[Difference listings]:
◇ ◇ ◇ ◇ ◇ ◇ ◇
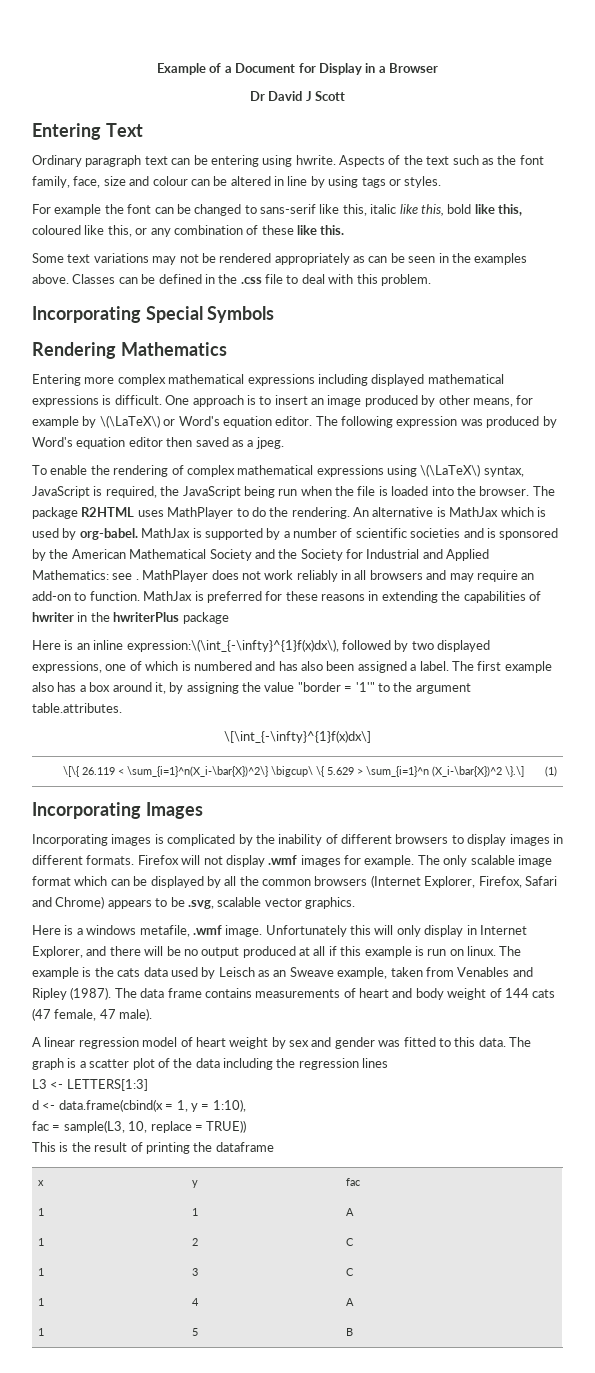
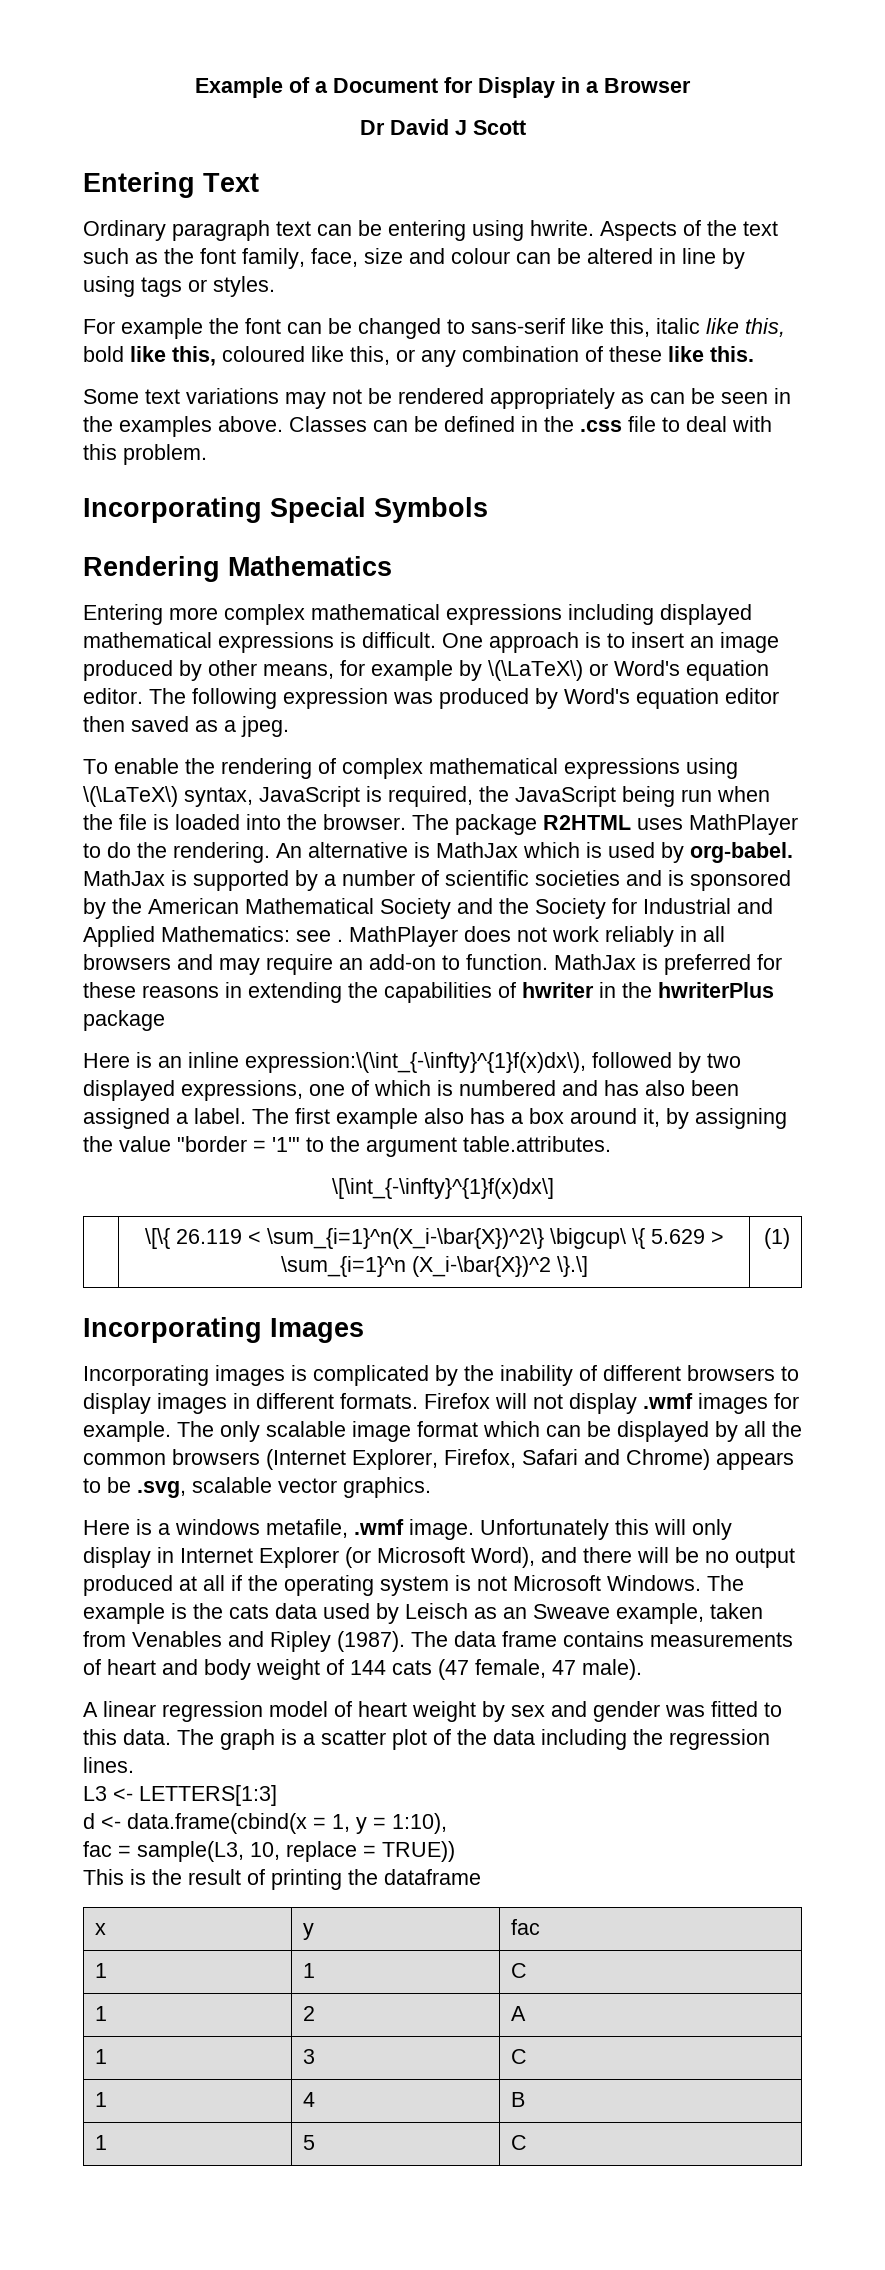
- Unfortunately this will only display in Internet Explorer, and there will be no output produced at all if this example is run on linux.
+ Unfortunately this will only display in Internet Explorer (or Microsoft Word), and there will be no output produced at all if the operating system is not Microsoft Windows.
- The graph is a scatter plot of the data including the regression lines
+ The graph is a scatter plot of the data including the regression lines.
- 1 | 1 | A
+ 1 | 1 | C
- 1 | 2 | C
+ 1 | 2 | A
- 1 | 4 | A
+ 1 | 4 | B
- 1 | 5 | B
+ 1 | 5 | C

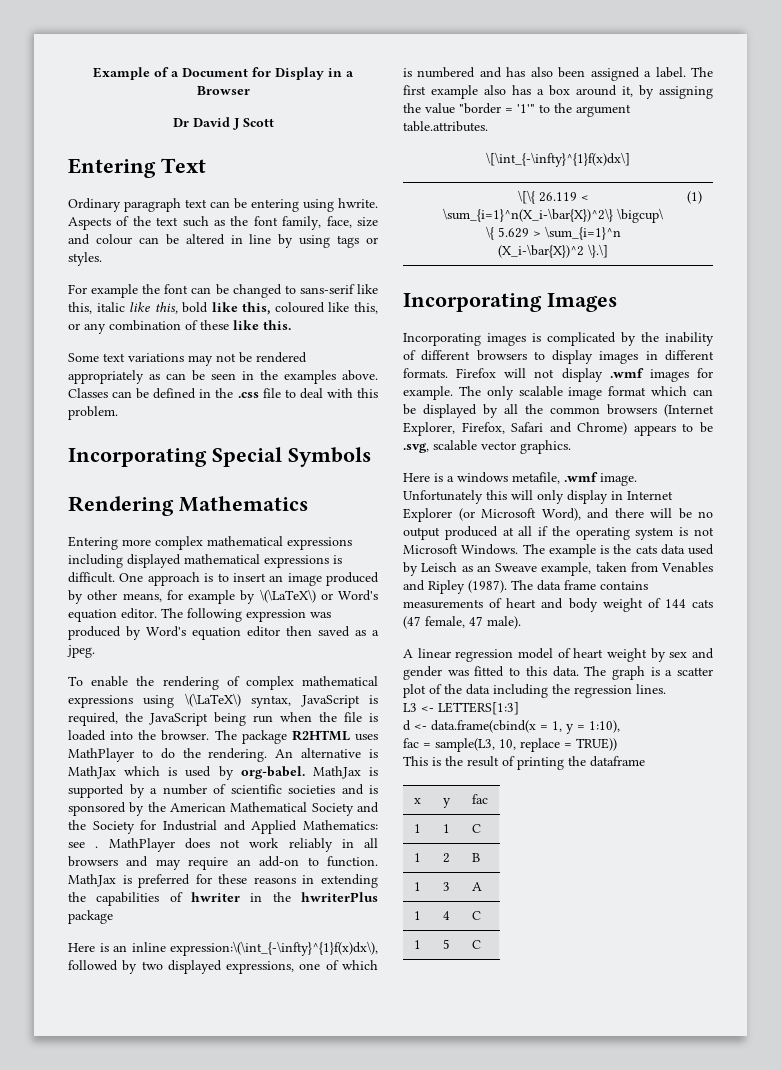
- 1 | 2 | A
+ 1 | 2 | B
- 1 | 3 | C
+ 1 | 3 | A
- 1 | 4 | B
+ 1 | 4 | C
◇ ◇ ◇ ◇ ◇ ◇ ◇
[What to work on]:
Please make an exact copy of the records, leaving out any picture.

[Answer to this task]:
- Unfortunately this will only display in Internet Explorer, and there will be no output produced at all if this example is run on linux.
+ Unfortunately this will only display in Internet Explorer (or Microsoft Word), and there will be no output produced at all if the operating system is not Microsoft Windows.
- The graph is a scatter plot of the data including the regression lines
+ The graph is a scatter plot of the data including the regression lines.
- 1 | 1 | A
+ 1 | 1 | C
- 1 | 2 | C
+ 1 | 2 | A
- 1 | 4 | A
+ 1 | 4 | B
- 1 | 5 | B
+ 1 | 5 | C

- 1 | 2 | A
+ 1 | 2 | B
- 1 | 3 | C
+ 1 | 3 | A
- 1 | 4 | B
+ 1 | 4 | C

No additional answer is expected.